Borsa e etica, è possibile ?

Le imprese sono in primo luogo comunità umane che permettono delle realizzazioni economiche. Da questo punto di vista, quando si commercializzano imprese, sono gli esseri umani ad essere commercializzati. E’ necessario intervenire.

Definiamo « Borsa » una piazza di mercato organizzata. Su una piazza di mercato, vengono abitualmente scambiate merci. In termini economici, per « merce » intendiamo tutti i beni offerti su un mercato. Conosciamo i mercati rurali o urbani che si tengono regolarmente a date fisse, nei quali produttori e commercianti offrono i loro prodotti. Lo stesso vale per la Borsa, solo che le merci che vi vengono scambiate sono più astratte.

Imparare dai mercati locali.

Ancora due secoli fa, esisteva un commercio di schiavi

E’ risaputo che l’economia non si preoccupa molto di etica. Ancora circa due secoli fa, degli esseri umani venivano commercializzati come schiavi. Alfine di abbordare il tema dell’etica in Borsa, dobbiamo interrogarci sulla legittimità di certi beni ad essere commercializzati. Non tutto è commercializzabile ; ciò significa che non tutto può essere qualificato in quanto « merce ».
Oggigiorno, nel mondo intero, si effettua senza alcuno scrupolo, un commercio di imprese o di parti di impresa sotto forma di azioni. Ma le imprese sono innanzitutto comunità umane che assicurano realizzazioni economiche. Da questo punto di vista, quando si commercializzano imprese, si commercializzano esseri umani, solamente in modo più impercettibile che in precedenza.
Fondamentalmente, non c’è niente da ridire, se un azionista o obbligazionista di un’impresa ad un certo momento vuole o deve, per ragioni diverse, liberarsi da questo impegno. In questi casi l’esistenza di una piazza di mercato è necessaria. Si tratta qui dell’aspetto finanziario;  l’aspetto umano dell’impresa, gli uomini che occupano le funzioni di direzione e di produzione, non dovrebbero invece poter essere commercializzati.

I titoli azionari sono qualcosa di anacronistico ?

Per dare alle imprese una nuova direzione rispettando un contratto sociale sarebbero necessari tutt’altri processi. Si pone la questione della pertinenza della forma « azione », perchè quest’ultima riunisce non soltanto il finanziamento (sotto forma di capitale proprio) ma pure la proprietà (sotto forma di determinazione della direzione). Non sarebbe più opportuno reinventare la società per azioni, separando completamente finanziamento e direzione, in modo che le azioni cessino di esercitare un controllo sulla proprietà e la direzione ?
Si pone inoltre un’altra questione : il processo dell’offerta e della domanda è veramente l’unico modo equo di fissare i prezzi su una piazza di mercato ? Perchè l’offerta e la domanda sono sempre corrotte da un terzo elemento : il denaro come metodo di pagamento. In un certo qualmodo esso fa concorrenza al processo di mercato, perchè l’offerta e la domanda di denaro sono in gioco.

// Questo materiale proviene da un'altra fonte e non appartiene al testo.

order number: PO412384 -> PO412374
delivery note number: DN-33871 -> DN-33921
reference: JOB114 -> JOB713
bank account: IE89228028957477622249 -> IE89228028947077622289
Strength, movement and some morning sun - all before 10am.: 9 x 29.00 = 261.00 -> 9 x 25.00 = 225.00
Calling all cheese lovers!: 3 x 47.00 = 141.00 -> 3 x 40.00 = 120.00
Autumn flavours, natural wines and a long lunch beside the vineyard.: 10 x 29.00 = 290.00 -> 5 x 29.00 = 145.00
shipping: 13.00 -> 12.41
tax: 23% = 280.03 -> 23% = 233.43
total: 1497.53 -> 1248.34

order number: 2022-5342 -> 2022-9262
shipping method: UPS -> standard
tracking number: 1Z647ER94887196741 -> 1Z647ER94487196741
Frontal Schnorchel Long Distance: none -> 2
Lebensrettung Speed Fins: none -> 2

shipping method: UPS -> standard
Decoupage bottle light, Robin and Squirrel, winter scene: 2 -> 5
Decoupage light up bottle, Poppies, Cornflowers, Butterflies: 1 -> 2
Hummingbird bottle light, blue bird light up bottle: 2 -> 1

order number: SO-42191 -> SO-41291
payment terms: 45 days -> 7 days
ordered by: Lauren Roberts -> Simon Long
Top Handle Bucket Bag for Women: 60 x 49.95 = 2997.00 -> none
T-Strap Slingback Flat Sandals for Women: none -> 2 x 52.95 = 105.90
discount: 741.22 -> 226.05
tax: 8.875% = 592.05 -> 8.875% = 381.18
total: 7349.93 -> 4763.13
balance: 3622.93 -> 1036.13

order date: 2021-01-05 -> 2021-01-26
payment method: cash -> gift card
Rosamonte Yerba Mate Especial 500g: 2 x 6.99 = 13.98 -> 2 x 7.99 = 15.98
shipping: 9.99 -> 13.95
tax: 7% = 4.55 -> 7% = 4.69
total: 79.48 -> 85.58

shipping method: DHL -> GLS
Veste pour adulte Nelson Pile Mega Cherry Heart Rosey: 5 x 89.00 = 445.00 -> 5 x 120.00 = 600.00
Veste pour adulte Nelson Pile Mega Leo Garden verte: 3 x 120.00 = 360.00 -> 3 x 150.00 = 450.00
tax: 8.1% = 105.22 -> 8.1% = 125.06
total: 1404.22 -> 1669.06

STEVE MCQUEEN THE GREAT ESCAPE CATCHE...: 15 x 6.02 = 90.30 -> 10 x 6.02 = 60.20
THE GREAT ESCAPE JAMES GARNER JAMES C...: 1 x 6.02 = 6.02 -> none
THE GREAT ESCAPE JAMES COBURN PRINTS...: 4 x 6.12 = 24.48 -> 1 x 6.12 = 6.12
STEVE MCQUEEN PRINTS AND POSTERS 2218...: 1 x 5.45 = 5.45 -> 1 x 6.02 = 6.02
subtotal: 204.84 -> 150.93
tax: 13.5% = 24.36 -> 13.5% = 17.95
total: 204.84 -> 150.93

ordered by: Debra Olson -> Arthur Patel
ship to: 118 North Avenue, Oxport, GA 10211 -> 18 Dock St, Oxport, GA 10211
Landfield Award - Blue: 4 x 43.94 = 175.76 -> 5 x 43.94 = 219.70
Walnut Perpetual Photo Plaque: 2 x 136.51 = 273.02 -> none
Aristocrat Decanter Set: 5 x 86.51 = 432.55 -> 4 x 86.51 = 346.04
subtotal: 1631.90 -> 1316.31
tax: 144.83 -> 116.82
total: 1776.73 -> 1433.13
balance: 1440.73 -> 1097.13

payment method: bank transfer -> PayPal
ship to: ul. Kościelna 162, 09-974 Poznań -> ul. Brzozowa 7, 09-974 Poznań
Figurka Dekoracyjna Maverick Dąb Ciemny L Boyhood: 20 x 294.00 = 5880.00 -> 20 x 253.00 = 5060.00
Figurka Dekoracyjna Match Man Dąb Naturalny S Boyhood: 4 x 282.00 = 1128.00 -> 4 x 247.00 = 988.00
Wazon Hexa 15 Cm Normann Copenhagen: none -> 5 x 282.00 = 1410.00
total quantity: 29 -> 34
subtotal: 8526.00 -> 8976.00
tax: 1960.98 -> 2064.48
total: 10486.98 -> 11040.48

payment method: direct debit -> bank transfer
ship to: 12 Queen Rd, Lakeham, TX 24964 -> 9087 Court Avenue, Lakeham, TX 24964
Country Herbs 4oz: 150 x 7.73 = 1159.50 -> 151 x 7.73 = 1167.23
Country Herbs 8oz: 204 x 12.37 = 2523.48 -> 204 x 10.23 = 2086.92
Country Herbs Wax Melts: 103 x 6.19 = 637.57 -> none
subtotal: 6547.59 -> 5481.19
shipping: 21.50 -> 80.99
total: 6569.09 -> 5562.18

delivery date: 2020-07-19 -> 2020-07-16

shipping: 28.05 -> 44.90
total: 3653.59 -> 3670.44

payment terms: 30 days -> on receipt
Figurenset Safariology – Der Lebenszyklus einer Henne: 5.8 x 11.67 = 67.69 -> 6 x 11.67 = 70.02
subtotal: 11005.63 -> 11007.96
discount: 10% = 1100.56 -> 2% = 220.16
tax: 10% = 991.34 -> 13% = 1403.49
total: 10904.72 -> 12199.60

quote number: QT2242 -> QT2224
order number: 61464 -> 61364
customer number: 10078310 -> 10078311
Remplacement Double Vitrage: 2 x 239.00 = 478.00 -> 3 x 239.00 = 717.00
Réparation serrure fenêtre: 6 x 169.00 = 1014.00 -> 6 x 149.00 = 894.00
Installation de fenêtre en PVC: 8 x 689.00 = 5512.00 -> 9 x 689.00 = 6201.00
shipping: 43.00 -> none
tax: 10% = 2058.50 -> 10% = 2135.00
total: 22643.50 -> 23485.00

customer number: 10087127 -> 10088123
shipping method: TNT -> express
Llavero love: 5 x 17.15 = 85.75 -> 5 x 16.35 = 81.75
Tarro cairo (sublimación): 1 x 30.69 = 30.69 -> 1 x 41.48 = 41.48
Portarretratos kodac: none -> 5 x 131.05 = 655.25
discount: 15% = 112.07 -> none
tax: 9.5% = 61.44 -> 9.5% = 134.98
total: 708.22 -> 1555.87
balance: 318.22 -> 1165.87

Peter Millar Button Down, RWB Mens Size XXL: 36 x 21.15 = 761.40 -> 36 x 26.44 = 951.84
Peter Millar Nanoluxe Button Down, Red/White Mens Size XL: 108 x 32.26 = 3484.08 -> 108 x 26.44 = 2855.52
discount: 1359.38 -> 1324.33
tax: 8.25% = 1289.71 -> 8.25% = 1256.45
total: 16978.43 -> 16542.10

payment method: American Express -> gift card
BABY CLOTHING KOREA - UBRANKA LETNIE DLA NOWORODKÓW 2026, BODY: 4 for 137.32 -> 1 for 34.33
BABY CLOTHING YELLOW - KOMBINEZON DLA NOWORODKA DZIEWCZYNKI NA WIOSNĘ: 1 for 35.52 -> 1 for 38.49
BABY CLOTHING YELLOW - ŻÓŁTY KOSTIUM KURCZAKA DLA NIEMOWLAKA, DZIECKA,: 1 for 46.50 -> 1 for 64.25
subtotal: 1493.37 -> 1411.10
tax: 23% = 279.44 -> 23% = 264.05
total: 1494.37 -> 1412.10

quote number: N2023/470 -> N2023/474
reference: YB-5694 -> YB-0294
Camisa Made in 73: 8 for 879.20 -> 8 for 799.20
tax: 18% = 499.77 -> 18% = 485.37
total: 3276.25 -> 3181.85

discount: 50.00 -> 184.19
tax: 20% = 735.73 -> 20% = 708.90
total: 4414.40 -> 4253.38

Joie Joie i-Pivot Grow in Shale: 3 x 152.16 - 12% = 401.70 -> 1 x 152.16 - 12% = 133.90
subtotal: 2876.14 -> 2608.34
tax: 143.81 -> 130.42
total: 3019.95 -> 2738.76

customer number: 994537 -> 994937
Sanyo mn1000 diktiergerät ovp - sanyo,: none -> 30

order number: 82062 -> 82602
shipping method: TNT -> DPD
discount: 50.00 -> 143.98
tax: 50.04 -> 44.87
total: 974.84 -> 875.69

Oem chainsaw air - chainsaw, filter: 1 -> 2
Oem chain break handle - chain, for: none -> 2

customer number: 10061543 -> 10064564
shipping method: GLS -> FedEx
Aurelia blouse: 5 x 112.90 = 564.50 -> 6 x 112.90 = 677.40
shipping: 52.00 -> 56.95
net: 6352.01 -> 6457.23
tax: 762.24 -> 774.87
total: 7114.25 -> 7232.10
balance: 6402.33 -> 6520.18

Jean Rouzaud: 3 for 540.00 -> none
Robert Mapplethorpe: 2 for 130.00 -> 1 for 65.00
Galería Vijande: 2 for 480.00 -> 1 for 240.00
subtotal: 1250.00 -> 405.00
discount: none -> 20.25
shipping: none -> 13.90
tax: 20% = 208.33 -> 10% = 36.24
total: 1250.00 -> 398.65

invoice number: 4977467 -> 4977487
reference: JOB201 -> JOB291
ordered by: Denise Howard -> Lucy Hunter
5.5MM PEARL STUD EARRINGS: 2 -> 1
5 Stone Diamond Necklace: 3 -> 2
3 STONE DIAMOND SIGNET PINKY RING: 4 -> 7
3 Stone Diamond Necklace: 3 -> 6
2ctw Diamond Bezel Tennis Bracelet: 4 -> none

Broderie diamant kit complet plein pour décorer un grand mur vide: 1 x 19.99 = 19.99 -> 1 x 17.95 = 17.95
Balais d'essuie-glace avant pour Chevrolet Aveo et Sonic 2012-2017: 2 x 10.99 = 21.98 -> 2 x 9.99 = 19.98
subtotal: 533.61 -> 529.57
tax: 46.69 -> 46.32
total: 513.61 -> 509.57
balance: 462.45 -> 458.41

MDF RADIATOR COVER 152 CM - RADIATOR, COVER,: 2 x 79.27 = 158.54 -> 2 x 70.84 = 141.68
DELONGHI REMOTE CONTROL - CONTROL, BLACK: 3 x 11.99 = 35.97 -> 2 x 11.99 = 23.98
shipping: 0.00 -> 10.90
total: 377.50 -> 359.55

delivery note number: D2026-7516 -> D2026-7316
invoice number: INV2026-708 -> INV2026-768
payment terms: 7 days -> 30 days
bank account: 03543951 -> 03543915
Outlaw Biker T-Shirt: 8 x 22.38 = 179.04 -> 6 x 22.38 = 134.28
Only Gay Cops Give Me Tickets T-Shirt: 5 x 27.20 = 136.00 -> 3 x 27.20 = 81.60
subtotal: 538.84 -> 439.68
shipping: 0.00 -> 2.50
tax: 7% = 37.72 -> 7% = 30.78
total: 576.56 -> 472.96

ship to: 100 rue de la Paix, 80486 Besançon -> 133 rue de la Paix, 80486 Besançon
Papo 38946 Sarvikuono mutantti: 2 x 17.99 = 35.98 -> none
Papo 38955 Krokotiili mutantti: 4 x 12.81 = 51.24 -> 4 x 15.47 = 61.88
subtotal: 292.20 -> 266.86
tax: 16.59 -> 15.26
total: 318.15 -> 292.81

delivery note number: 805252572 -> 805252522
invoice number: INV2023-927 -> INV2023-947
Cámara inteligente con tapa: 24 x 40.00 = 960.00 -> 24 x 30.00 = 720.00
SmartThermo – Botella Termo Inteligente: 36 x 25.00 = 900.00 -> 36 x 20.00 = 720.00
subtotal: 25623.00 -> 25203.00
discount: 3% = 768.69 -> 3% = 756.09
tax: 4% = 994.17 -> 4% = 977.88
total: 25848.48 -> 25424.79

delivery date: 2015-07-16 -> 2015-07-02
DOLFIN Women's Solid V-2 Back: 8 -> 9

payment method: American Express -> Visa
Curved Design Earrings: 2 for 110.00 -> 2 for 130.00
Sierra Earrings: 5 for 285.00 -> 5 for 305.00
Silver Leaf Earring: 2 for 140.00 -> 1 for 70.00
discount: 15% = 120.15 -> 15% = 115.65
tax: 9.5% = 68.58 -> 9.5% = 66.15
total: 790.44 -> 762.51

La Borsa potrebbe prendere lezioni dai mercati locali

Quando c’è troppo denaro in circolazione, i prezzi aumentano. Ciò si traduce tramite un’inflazione nel campo dei beni di consumo e una bolla sui mercati finanziari ed immobiliari. Per questo motivo, necessitiamo di regole di stabilimento dei prezzi, fissate in maniera associativa – cioè, in comune con tutti i parner-. Ciò che avviene in modo naturale sui mercati locali, grazie alla prossimità, è ugualmente necessario in Borsa, alfine di poter dare un nuovo orientamento alla determinazione dei prezzi.